→ WHAT YOU ARE ASKED TO DO: Each entry is to be given again precisely, and no picture may be carried over.

===== DATA SHOWN

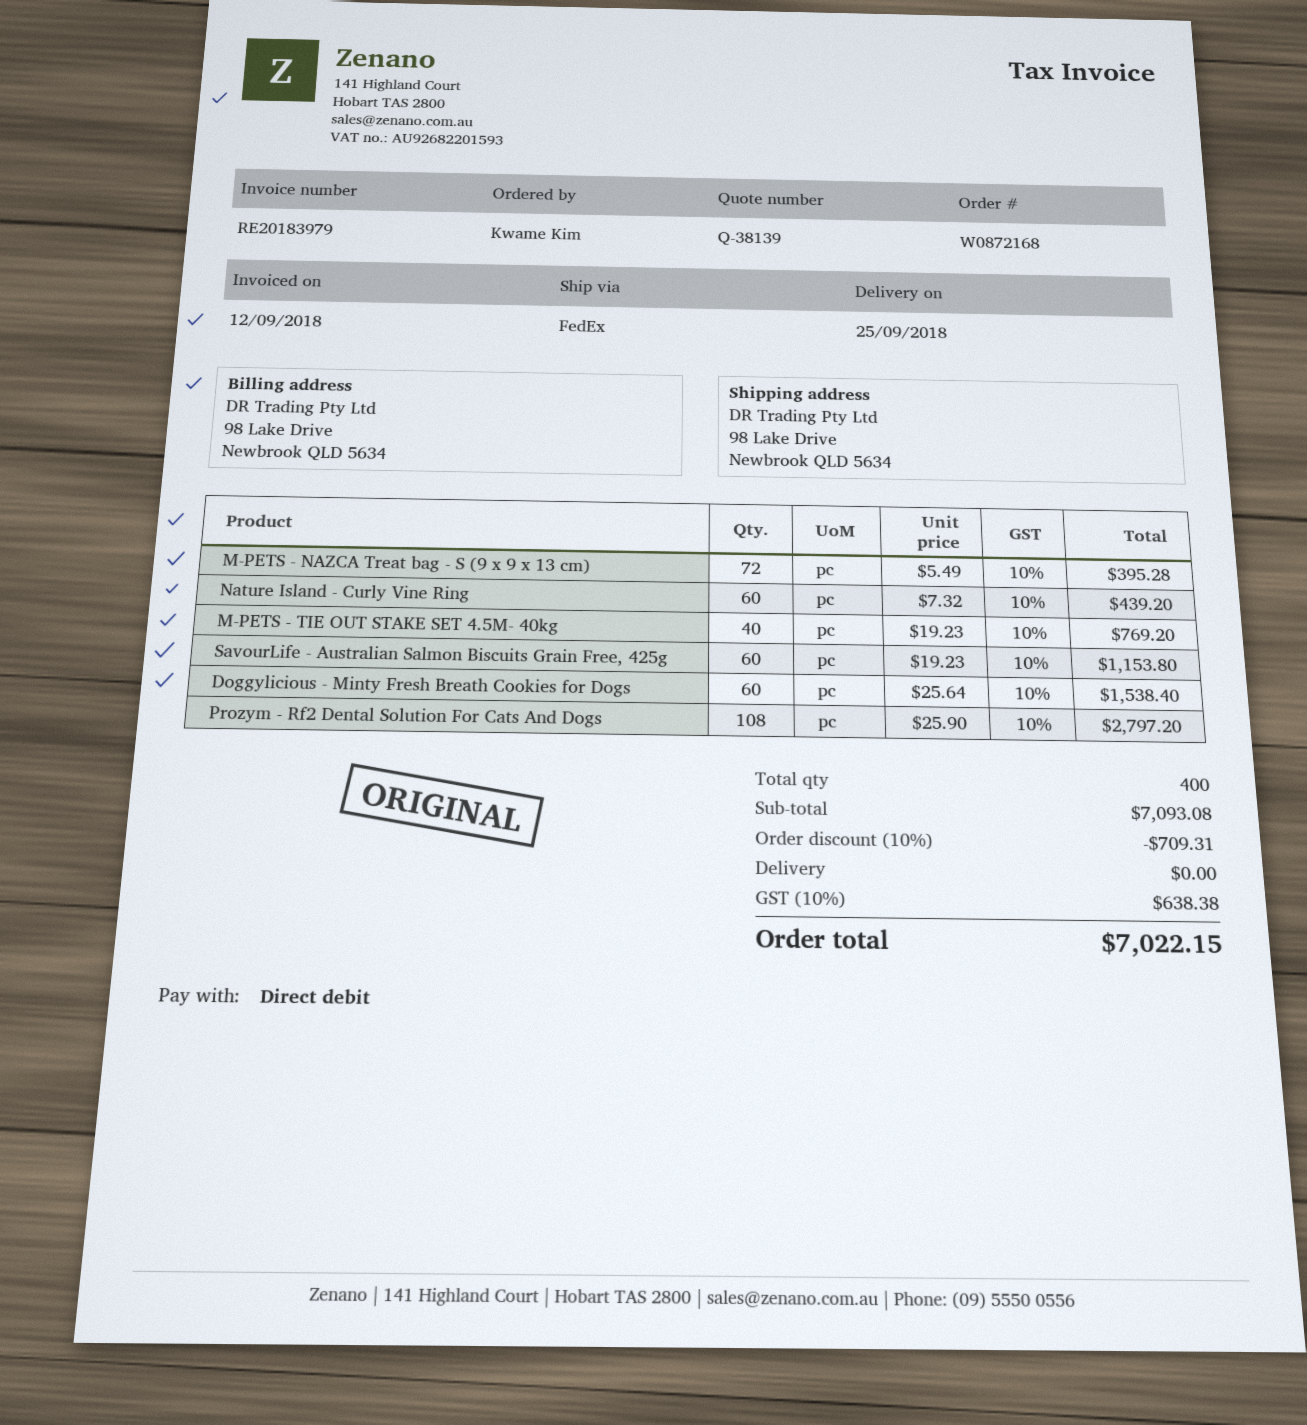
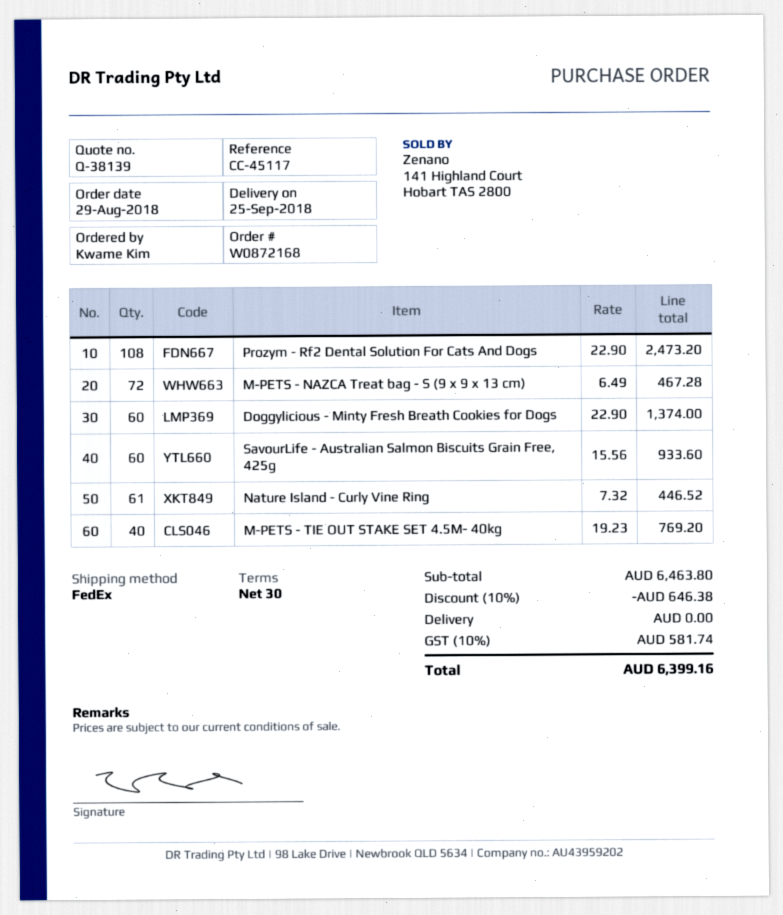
M-PETS - NAZCA Treat bag - S (9 x 9 x 13 cm): 72 x 5.49 = 395.28 -> 72 x 6.49 = 467.28
Nature Island - Curly Vine Ring: 60 x 7.32 = 439.20 -> 61 x 7.32 = 446.52
SavourLife - Australian Salmon Biscuits Grain Free, 425g: 60 x 19.23 = 1153.80 -> 60 x 15.56 = 933.60
Doggylicious - Minty Fresh Breath Cookies for Dogs: 60 x 25.64 = 1538.40 -> 60 x 22.90 = 1374.00
Prozym - Rf2 Dental Solution For Cats And Dogs: 108 x 25.90 = 2797.20 -> 108 x 22.90 = 2473.20
subtotal: 7093.08 -> 6463.80
discount: 10% = 709.31 -> 10% = 646.38
tax: 10% = 638.38 -> 10% = 581.74
total: 7022.15 -> 6399.16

==========

→ RESPONSE AREA:
M-PETS - NAZCA Treat bag - S (9 x 9 x 13 cm): 72 x 5.49 = 395.28 -> 72 x 6.49 = 467.28
Nature Island - Curly Vine Ring: 60 x 7.32 = 439.20 -> 61 x 7.32 = 446.52
SavourLife - Australian Salmon Biscuits Grain Free, 425g: 60 x 19.23 = 1153.80 -> 60 x 15.56 = 933.60
Doggylicious - Minty Fresh Breath Cookies for Dogs: 60 x 25.64 = 1538.40 -> 60 x 22.90 = 1374.00
Prozym - Rf2 Dental Solution For Cats And Dogs: 108 x 25.90 = 2797.20 -> 108 x 22.90 = 2473.20
subtotal: 7093.08 -> 6463.80
discount: 10% = 709.31 -> 10% = 646.38
tax: 10% = 638.38 -> 10% = 581.74
total: 7022.15 -> 6399.16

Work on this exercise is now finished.